BEGIN
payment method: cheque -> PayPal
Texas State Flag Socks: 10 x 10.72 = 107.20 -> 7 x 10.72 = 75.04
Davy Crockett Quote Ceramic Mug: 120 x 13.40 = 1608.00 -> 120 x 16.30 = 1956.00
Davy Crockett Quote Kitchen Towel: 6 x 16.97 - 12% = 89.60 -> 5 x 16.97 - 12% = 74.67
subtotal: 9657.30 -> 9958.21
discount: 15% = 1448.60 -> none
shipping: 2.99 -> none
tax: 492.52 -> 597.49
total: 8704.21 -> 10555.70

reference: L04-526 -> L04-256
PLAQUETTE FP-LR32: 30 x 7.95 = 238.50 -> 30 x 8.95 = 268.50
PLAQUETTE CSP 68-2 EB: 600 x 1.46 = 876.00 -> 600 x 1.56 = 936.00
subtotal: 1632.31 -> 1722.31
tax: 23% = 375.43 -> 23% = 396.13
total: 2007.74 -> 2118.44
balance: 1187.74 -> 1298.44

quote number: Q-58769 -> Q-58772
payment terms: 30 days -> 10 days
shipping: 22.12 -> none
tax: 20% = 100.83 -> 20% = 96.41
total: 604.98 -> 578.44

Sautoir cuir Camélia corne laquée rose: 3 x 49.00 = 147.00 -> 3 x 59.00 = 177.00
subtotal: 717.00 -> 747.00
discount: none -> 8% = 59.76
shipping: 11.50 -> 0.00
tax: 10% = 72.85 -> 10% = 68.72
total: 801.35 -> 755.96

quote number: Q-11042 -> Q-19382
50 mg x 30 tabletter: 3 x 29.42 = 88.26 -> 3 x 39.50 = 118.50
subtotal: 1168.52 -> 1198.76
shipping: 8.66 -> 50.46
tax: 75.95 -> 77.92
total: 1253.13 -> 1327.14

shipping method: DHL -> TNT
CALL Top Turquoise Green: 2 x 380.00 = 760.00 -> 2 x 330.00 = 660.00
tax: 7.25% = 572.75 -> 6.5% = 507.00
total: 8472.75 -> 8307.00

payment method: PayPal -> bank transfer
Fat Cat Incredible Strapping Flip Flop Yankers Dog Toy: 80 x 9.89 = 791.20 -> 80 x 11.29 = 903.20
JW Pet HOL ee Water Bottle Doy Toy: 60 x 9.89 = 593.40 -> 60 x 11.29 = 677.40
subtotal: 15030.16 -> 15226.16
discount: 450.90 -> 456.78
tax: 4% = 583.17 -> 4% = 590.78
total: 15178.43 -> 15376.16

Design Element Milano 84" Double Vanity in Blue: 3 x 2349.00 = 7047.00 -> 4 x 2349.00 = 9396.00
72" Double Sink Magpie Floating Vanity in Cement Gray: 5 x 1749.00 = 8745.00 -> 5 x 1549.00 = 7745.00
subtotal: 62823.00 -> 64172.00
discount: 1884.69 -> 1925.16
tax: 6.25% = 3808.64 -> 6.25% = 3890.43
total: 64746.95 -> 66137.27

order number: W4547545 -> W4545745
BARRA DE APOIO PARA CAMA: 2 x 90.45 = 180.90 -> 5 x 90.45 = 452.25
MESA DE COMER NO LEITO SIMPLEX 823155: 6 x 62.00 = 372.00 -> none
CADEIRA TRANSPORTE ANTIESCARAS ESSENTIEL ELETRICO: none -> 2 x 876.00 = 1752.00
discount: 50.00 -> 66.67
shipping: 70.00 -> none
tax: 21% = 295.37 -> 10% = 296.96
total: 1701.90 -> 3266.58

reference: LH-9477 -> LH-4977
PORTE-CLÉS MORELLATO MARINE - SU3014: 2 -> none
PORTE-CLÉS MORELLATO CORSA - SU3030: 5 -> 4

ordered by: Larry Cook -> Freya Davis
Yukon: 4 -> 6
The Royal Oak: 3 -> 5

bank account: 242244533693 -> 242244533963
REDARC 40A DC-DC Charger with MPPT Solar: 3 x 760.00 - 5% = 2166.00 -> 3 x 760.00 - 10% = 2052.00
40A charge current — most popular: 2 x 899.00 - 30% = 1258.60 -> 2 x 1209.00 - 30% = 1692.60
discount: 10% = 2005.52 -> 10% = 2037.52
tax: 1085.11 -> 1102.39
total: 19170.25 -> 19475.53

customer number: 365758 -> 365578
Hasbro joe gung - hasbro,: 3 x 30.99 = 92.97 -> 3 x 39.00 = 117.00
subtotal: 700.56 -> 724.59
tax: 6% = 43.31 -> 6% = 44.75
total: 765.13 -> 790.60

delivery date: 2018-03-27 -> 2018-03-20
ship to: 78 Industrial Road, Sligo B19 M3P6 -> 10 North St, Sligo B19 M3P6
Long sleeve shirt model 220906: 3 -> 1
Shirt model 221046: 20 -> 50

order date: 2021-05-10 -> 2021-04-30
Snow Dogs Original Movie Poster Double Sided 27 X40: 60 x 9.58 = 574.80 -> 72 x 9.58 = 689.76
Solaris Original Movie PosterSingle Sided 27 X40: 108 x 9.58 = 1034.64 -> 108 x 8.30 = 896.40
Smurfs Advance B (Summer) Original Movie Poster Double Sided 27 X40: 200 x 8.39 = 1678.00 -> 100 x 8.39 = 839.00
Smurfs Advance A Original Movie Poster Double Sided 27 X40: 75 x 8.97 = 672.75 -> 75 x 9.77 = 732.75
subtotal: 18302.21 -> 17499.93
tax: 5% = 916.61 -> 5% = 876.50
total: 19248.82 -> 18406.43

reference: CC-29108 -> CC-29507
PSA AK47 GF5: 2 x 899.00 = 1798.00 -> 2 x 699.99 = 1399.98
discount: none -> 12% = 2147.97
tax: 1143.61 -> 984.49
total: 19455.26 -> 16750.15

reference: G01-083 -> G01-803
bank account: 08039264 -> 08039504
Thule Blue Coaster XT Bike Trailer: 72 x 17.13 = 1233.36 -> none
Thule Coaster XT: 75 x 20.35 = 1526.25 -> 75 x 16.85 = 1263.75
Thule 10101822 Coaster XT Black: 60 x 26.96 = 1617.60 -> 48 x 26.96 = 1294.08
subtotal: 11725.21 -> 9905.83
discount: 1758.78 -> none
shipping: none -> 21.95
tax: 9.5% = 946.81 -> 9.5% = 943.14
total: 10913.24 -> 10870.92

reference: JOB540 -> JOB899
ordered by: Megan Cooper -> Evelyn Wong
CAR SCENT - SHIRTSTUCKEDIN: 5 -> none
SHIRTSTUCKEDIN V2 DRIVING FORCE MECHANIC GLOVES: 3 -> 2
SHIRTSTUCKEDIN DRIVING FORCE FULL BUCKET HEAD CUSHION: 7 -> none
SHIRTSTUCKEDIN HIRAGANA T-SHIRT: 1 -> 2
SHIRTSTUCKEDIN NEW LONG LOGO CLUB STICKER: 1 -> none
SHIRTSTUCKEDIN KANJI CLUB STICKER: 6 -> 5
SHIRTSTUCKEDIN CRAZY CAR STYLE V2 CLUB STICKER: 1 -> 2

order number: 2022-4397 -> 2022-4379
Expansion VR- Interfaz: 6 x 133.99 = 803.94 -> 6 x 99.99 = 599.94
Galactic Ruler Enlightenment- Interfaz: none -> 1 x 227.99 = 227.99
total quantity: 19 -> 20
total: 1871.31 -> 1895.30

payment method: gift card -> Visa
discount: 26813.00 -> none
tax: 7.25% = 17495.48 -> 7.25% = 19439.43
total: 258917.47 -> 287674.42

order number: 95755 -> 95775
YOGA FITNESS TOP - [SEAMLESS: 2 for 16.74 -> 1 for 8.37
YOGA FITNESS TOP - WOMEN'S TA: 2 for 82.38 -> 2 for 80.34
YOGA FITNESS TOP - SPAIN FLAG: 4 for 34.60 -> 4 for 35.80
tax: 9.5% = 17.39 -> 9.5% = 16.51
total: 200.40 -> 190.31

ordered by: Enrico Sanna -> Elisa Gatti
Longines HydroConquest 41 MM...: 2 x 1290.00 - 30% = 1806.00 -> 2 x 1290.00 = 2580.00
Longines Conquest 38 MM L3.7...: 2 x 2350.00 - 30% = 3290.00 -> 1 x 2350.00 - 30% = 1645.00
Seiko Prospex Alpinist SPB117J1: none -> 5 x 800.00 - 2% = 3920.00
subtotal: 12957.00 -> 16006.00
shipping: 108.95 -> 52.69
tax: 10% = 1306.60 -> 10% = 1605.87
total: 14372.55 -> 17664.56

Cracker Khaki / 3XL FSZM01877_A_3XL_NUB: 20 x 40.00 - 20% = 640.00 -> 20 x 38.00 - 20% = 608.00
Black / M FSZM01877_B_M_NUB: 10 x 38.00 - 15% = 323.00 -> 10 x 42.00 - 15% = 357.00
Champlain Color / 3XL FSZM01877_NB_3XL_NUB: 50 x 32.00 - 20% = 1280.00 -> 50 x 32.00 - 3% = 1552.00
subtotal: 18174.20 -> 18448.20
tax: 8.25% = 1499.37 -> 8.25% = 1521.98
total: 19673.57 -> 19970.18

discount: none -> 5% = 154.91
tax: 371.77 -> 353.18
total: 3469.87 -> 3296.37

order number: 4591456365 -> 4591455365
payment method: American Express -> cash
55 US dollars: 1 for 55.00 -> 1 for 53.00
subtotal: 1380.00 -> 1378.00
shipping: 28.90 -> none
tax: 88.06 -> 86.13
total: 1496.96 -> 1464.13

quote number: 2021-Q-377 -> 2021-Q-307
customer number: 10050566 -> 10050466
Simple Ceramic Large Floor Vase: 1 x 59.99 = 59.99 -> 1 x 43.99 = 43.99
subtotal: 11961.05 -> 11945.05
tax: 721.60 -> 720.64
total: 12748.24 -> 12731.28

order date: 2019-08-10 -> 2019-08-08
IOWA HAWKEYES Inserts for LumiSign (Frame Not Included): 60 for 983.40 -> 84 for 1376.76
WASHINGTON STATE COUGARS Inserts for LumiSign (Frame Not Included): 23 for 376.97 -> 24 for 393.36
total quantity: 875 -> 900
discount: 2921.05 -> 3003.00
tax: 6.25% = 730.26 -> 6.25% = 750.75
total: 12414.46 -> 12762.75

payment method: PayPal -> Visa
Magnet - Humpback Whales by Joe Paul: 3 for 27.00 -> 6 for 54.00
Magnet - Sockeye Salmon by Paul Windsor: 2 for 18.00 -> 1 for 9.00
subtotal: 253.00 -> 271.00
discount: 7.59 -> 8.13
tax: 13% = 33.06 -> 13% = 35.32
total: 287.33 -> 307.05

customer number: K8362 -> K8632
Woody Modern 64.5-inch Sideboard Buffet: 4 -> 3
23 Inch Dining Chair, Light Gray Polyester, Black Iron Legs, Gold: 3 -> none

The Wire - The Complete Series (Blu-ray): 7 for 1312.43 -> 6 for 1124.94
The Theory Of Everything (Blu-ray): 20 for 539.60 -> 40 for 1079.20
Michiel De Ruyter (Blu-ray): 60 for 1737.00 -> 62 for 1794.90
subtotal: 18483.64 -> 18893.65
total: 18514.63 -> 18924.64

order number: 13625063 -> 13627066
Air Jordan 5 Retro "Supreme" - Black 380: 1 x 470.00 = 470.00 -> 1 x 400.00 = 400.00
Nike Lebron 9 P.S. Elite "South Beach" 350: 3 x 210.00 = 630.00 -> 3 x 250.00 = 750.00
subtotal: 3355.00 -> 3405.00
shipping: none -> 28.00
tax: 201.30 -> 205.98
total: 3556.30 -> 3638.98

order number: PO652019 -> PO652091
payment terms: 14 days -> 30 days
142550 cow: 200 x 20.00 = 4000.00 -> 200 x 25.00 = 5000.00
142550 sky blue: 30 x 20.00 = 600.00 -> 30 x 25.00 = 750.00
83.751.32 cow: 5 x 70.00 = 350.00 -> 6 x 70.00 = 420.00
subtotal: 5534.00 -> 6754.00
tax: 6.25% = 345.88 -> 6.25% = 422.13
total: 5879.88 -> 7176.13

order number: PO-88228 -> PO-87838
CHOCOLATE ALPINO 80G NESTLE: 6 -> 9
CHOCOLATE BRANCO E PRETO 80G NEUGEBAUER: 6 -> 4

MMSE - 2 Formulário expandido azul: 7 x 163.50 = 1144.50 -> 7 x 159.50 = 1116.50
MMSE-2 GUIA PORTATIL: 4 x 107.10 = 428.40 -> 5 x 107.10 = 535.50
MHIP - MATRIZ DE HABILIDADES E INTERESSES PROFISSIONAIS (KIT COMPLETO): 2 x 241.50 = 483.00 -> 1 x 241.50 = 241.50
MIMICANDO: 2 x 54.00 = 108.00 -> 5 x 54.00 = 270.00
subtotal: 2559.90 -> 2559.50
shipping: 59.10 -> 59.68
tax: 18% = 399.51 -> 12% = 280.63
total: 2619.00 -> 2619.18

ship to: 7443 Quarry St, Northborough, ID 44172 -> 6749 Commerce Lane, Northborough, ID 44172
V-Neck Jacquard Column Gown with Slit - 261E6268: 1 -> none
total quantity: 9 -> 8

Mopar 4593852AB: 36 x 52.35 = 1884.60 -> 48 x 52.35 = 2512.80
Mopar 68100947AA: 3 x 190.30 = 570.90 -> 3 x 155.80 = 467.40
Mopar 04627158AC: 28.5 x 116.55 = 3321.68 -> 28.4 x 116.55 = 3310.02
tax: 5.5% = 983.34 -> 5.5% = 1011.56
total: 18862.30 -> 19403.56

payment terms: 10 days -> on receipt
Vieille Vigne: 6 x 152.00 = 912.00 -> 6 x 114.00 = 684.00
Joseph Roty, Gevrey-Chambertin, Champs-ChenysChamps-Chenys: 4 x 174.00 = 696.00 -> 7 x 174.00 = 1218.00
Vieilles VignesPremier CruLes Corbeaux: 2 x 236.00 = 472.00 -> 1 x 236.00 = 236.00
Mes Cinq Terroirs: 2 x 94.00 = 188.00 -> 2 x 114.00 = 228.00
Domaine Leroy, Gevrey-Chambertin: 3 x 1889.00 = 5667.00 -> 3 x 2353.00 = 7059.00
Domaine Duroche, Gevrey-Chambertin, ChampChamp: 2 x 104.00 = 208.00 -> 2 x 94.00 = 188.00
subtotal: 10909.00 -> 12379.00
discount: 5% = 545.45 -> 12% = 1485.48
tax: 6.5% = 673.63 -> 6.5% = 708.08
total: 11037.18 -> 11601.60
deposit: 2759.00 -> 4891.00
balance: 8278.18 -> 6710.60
END
**Exercise aim**
The expected output is exactly the lines of the listing above between the line holding "Champlain Color /" and the line holding "23 Inch Dining", inclusive.

**Solution to this problem**
Champlain Color / 3XL FSZM01877_NB_3XL_NUB: 50 x 32.00 - 20% = 1280.00 -> 50 x 32.00 - 3% = 1552.00
subtotal: 18174.20 -> 18448.20
tax: 8.25% = 1499.37 -> 8.25% = 1521.98
total: 19673.57 -> 19970.18

discount: none -> 5% = 154.91
tax: 371.77 -> 353.18
total: 3469.87 -> 3296.37

order number: 4591456365 -> 4591455365
payment method: American Express -> cash
55 US dollars: 1 for 55.00 -> 1 for 53.00
subtotal: 1380.00 -> 1378.00
shipping: 28.90 -> none
tax: 88.06 -> 86.13
total: 1496.96 -> 1464.13

quote number: 2021-Q-377 -> 2021-Q-307
customer number: 10050566 -> 10050466
Simple Ceramic Large Floor Vase: 1 x 59.99 = 59.99 -> 1 x 43.99 = 43.99
subtotal: 11961.05 -> 11945.05
tax: 721.60 -> 720.64
total: 12748.24 -> 12731.28

order date: 2019-08-10 -> 2019-08-08
IOWA HAWKEYES Inserts for LumiSign (Frame Not Included): 60 for 983.40 -> 84 for 1376.76
WASHINGTON STATE COUGARS Inserts for LumiSign (Frame Not Included): 23 for 376.97 -> 24 for 393.36
total quantity: 875 -> 900
discount: 2921.05 -> 3003.00
tax: 6.25% = 730.26 -> 6.25% = 750.75
total: 12414.46 -> 12762.75

payment method: PayPal -> Visa
Magnet - Humpback Whales by Joe Paul: 3 for 27.00 -> 6 for 54.00
Magnet - Sockeye Salmon by Paul Windsor: 2 for 18.00 -> 1 for 9.00
subtotal: 253.00 -> 271.00
discount: 7.59 -> 8.13
tax: 13% = 33.06 -> 13% = 35.32
total: 287.33 -> 307.05

customer number: K8362 -> K8632
Woody Modern 64.5-inch Sideboard Buffet: 4 -> 3
23 Inch Dining Chair, Light Gray Polyester, Black Iron Legs, Gold: 3 -> none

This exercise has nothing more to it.